Write only how many lines of the listing below include the string "ouverture".

Input for this task:

------

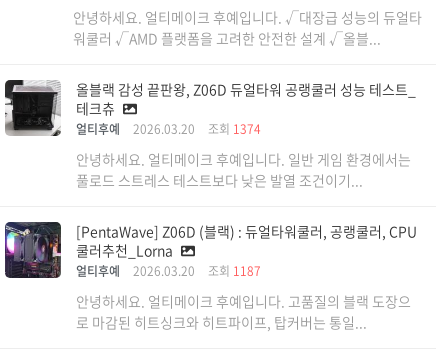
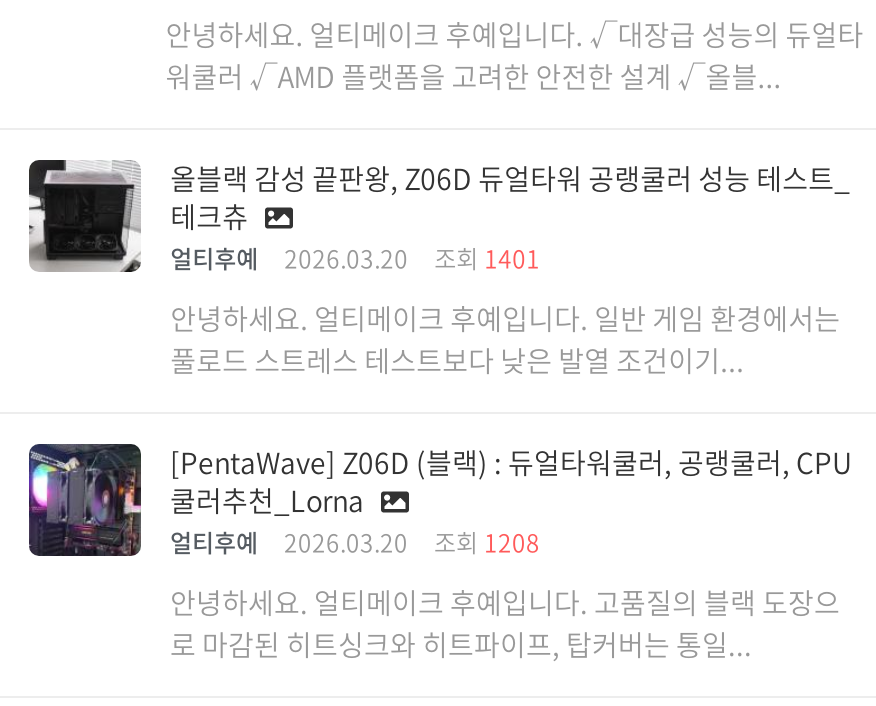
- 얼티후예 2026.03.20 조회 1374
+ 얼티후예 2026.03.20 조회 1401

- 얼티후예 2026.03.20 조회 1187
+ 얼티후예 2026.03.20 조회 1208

------

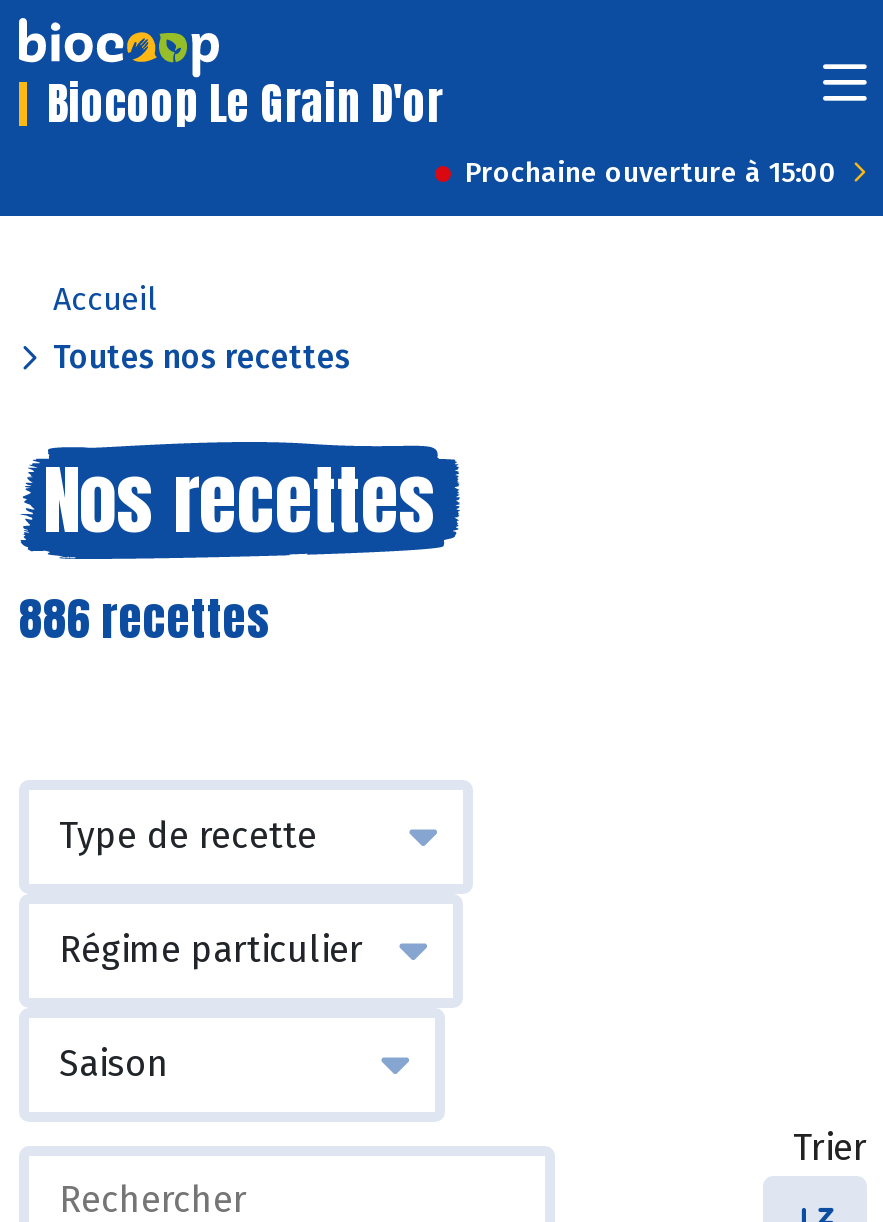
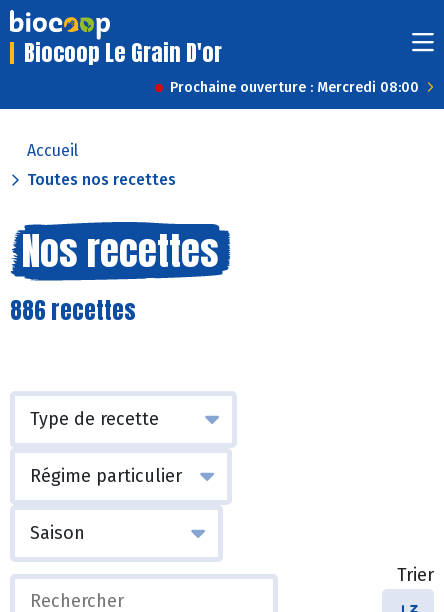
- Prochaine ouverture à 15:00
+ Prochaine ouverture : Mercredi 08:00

------

Solution:
2